• **Exercise details**:
Set down the entries that follow exactly as written, leaving out any images.

** Opening Excerpted records block **

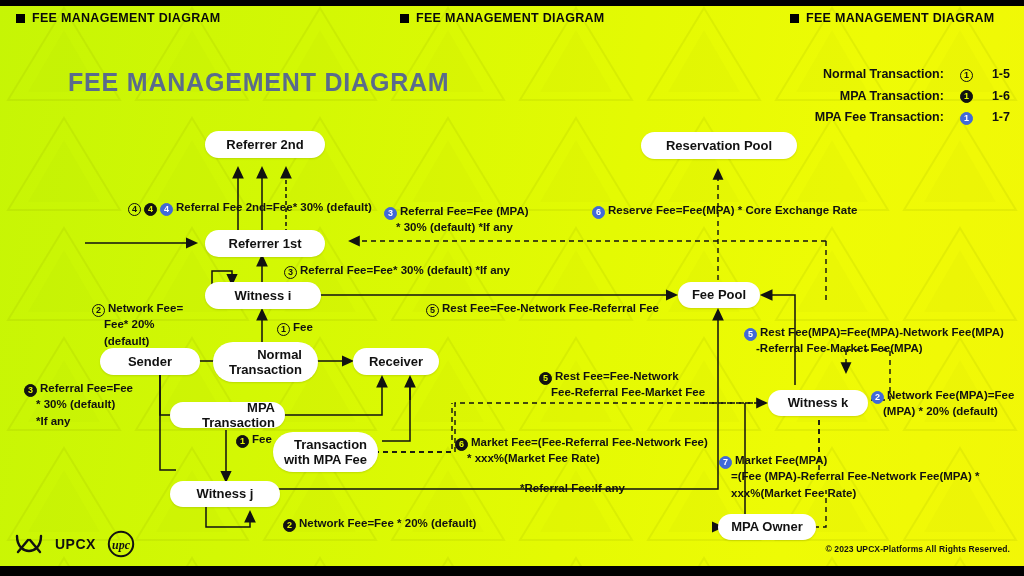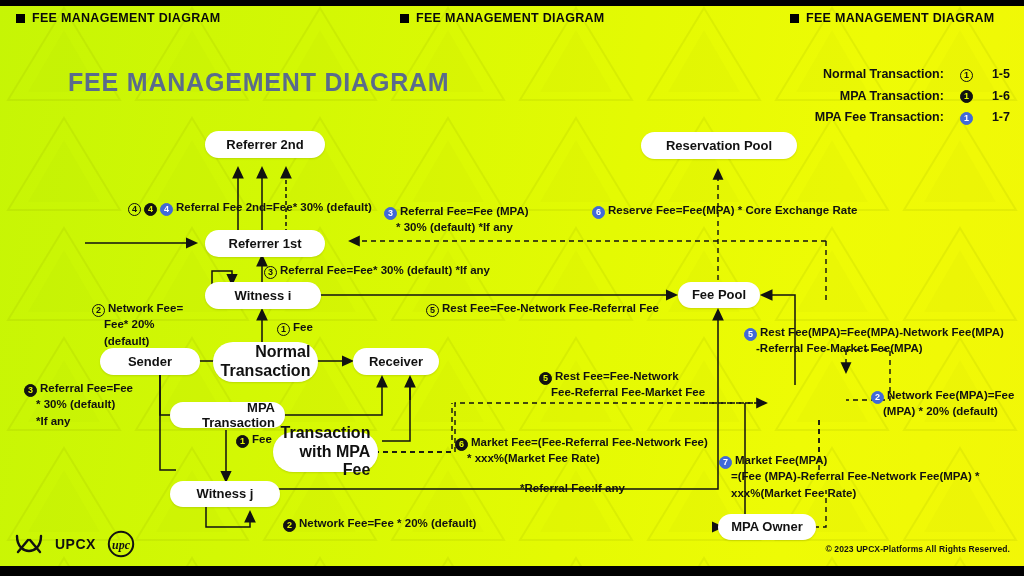--- a/index.html
+++ b/index.html
@@ -258,7 +258,7 @@
     <span class="ln ind">(default)</span>
   </div>
 
-  <div class="lbl" style="left:264px;top:262px;">
+  <div class="lbl" style="left:284px;top:262px;">
     <span class="ln"><span class="bdg normal">3</span><span>Referral Fee=Fee* 30% (default) *If any</span></span>
   </div>
 

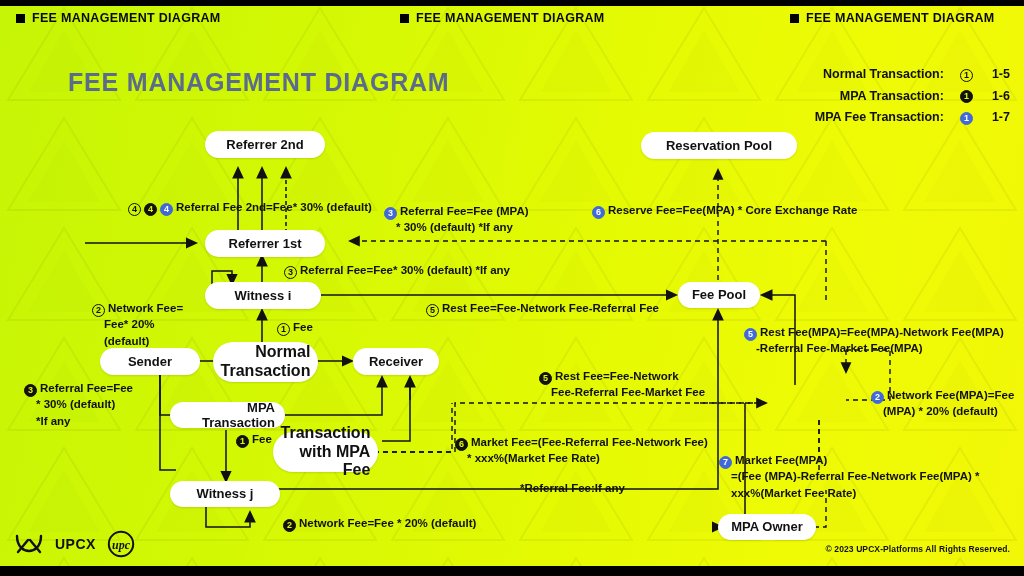--- a/index.html
+++ b/index.html
@@ -72,7 +72,7 @@
     color:#111; font-weight:700; font-size:13px; line-height:1.18;
     padding:0 10px; box-shadow:0 1px 2px rgba(0,0,0,.12);
   }
-  .node.two { font-size:16px; }
+  .node.two { font-size:13px; }
 
   
   .lbl {

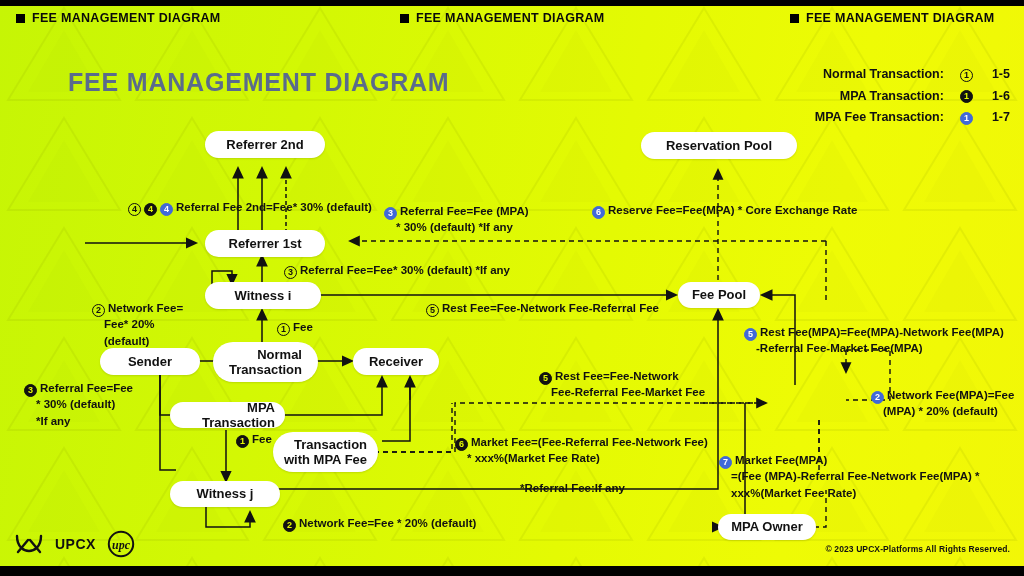--- a/index.html
+++ b/index.html
@@ -243,6 +243,7 @@
 
   <div class="node" style="left:678px;top:282px;width:82px;height:26px;">Fee Pool</div>
 
+  <div class="node" style="left:768px;top:390px;width:100px;height:26px;">Witness k</div>
 
   <div class="node" style="left:718px;top:514px;width:98px;height:26px;">MPA Owner</div>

** Closing Excerpted records block **

• **Written response**:
--- a/index.html
+++ b/index.html
@@ -258,7 +258,7 @@
     <span class="ln ind">(default)</span>
   </div>
 
-  <div class="lbl" style="left:264px;top:262px;">
+  <div class="lbl" style="left:284px;top:262px;">
     <span class="ln"><span class="bdg normal">3</span><span>Referral Fee=Fee* 30% (default) *If any</span></span>
   </div>
 

--- a/index.html
+++ b/index.html
@@ -72,7 +72,7 @@
     color:#111; font-weight:700; font-size:13px; line-height:1.18;
     padding:0 10px; box-shadow:0 1px 2px rgba(0,0,0,.12);
   }
-  .node.two { font-size:16px; }
+  .node.two { font-size:13px; }
 
   
   .lbl {

--- a/index.html
+++ b/index.html
@@ -243,6 +243,7 @@
 
   <div class="node" style="left:678px;top:282px;width:82px;height:26px;">Fee Pool</div>
 
+  <div class="node" style="left:768px;top:390px;width:100px;height:26px;">Witness k</div>
 
   <div class="node" style="left:718px;top:514px;width:98px;height:26px;">MPA Owner</div>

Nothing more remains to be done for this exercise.